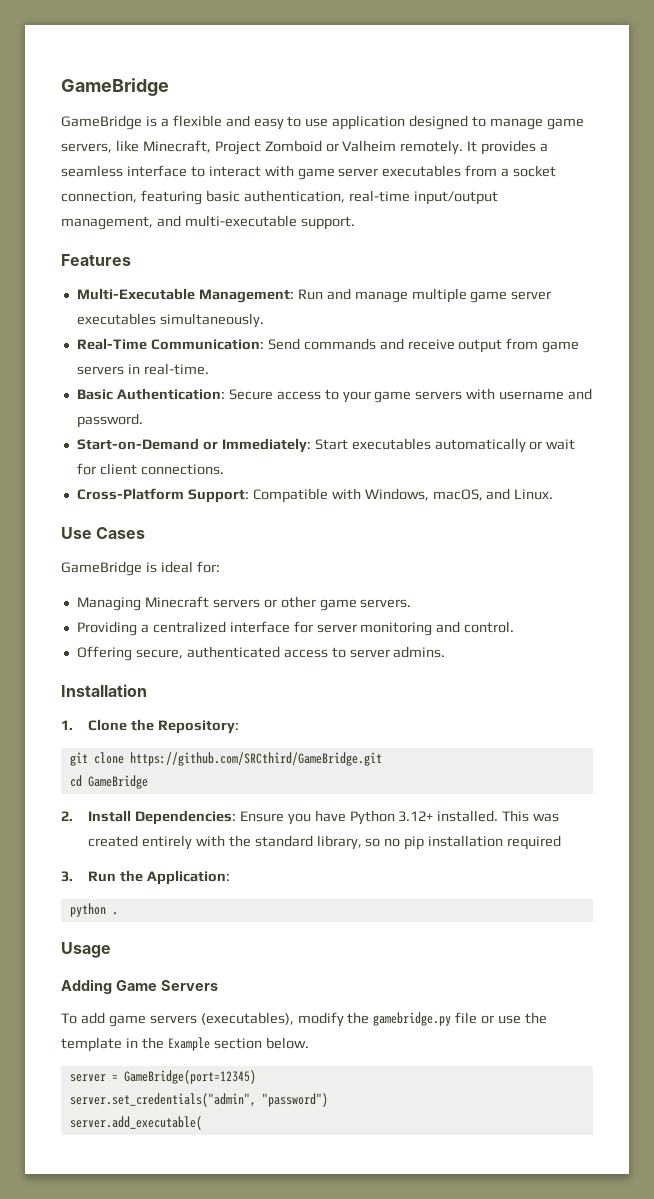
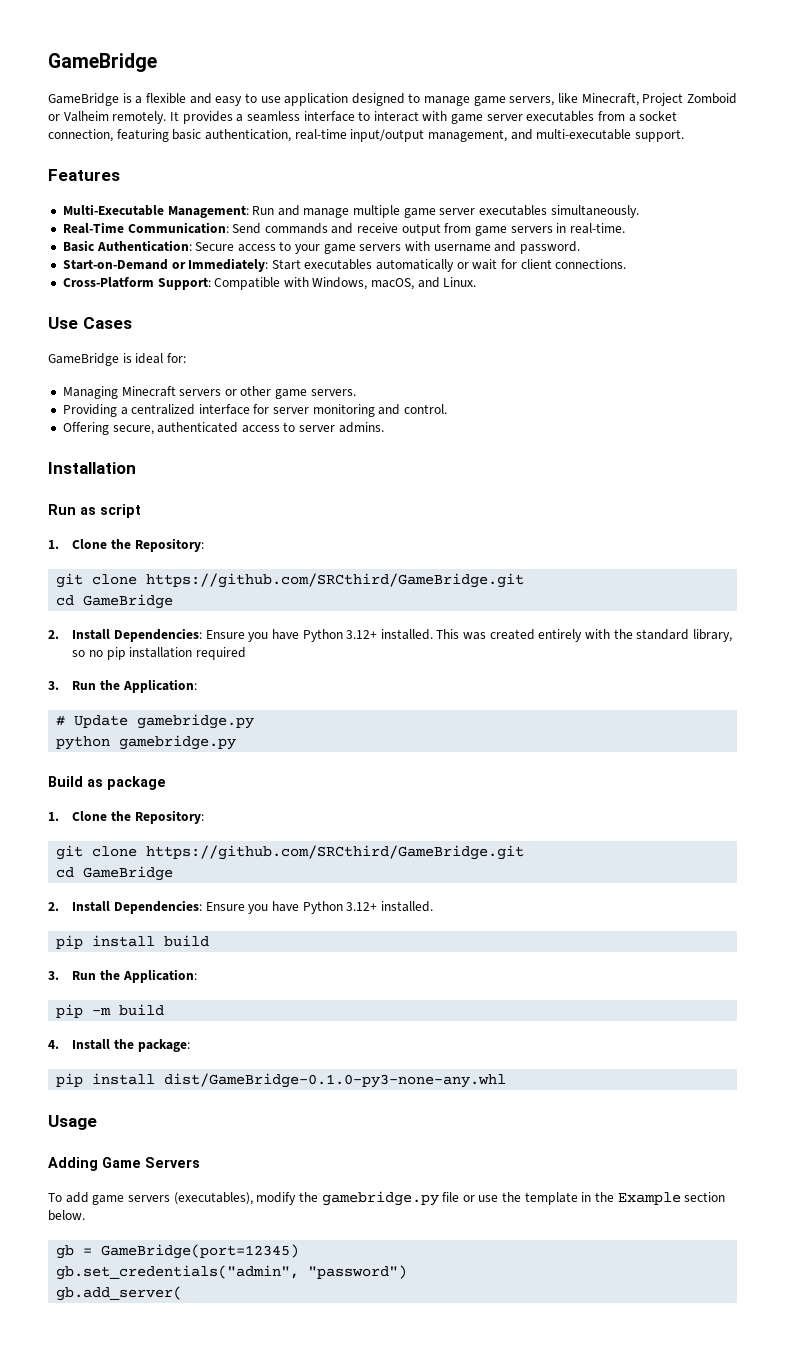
+ Run as script
- python .
+ # Update gamebridge.py
+ python gamebridge.py
+ Build as package
+ 1. Clone the Repository:
+ git clone https://github.com/SRCthird/GameBridge.git
+ cd GameBridge
+ 2. Install Dependencies: Ensure you have Python 3.12+ installed.
+ pip install build
+ 3. Run the Application:
+ pip -m build
+ 4. Install the package:
+ pip install dist/GameBridge-0.1.0-py3-none-any.whl
- server = GameBridge(port=12345)
+ gb = GameBridge(port=12345)
- server.set_credentials("admin", "password")
+ gb.set_credentials("admin", "password")
- server.add_executable(
+ gb.add_server(

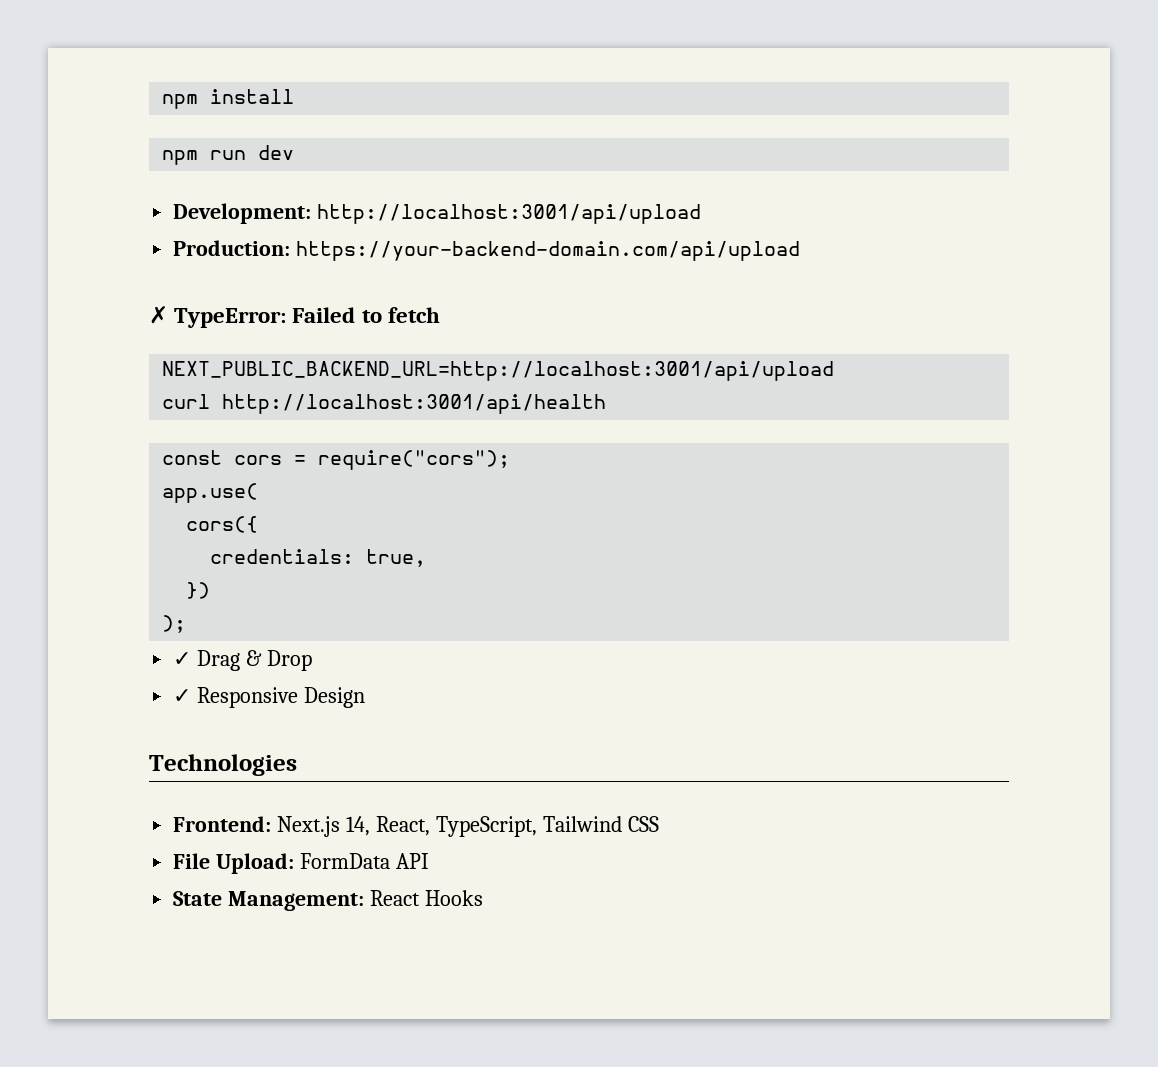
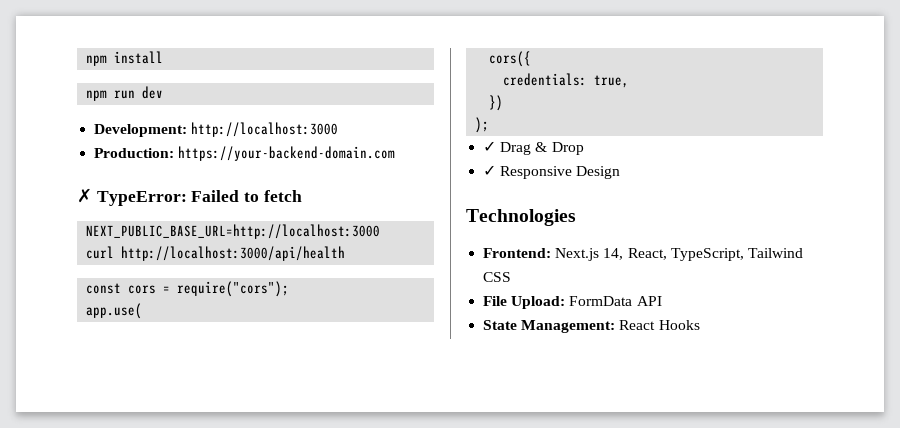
- Development: http://localhost:3001/api/upload
+ Development: http://localhost:3000
- Production: https://your-backend-domain.com/api/upload
+ Production: https://your-backend-domain.com
- NEXT_PUBLIC_BACKEND_URL=http://localhost:3001/api/upload
+ NEXT_PUBLIC_BASE_URL=http://localhost:3000
- curl http://localhost:3001/api/health
+ curl http://localhost:3000/api/health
· · · · · · ·
Problem description: Search the entries above for "localhost". Return every line that has it.

Reply:
- Development: http://localhost:3001/api/upload
+ Development: http://localhost:3000
- NEXT_PUBLIC_BACKEND_URL=http://localhost:3001/api/upload
+ NEXT_PUBLIC_BASE_URL=http://localhost:3000
- curl http://localhost:3001/api/health
+ curl http://localhost:3000/api/health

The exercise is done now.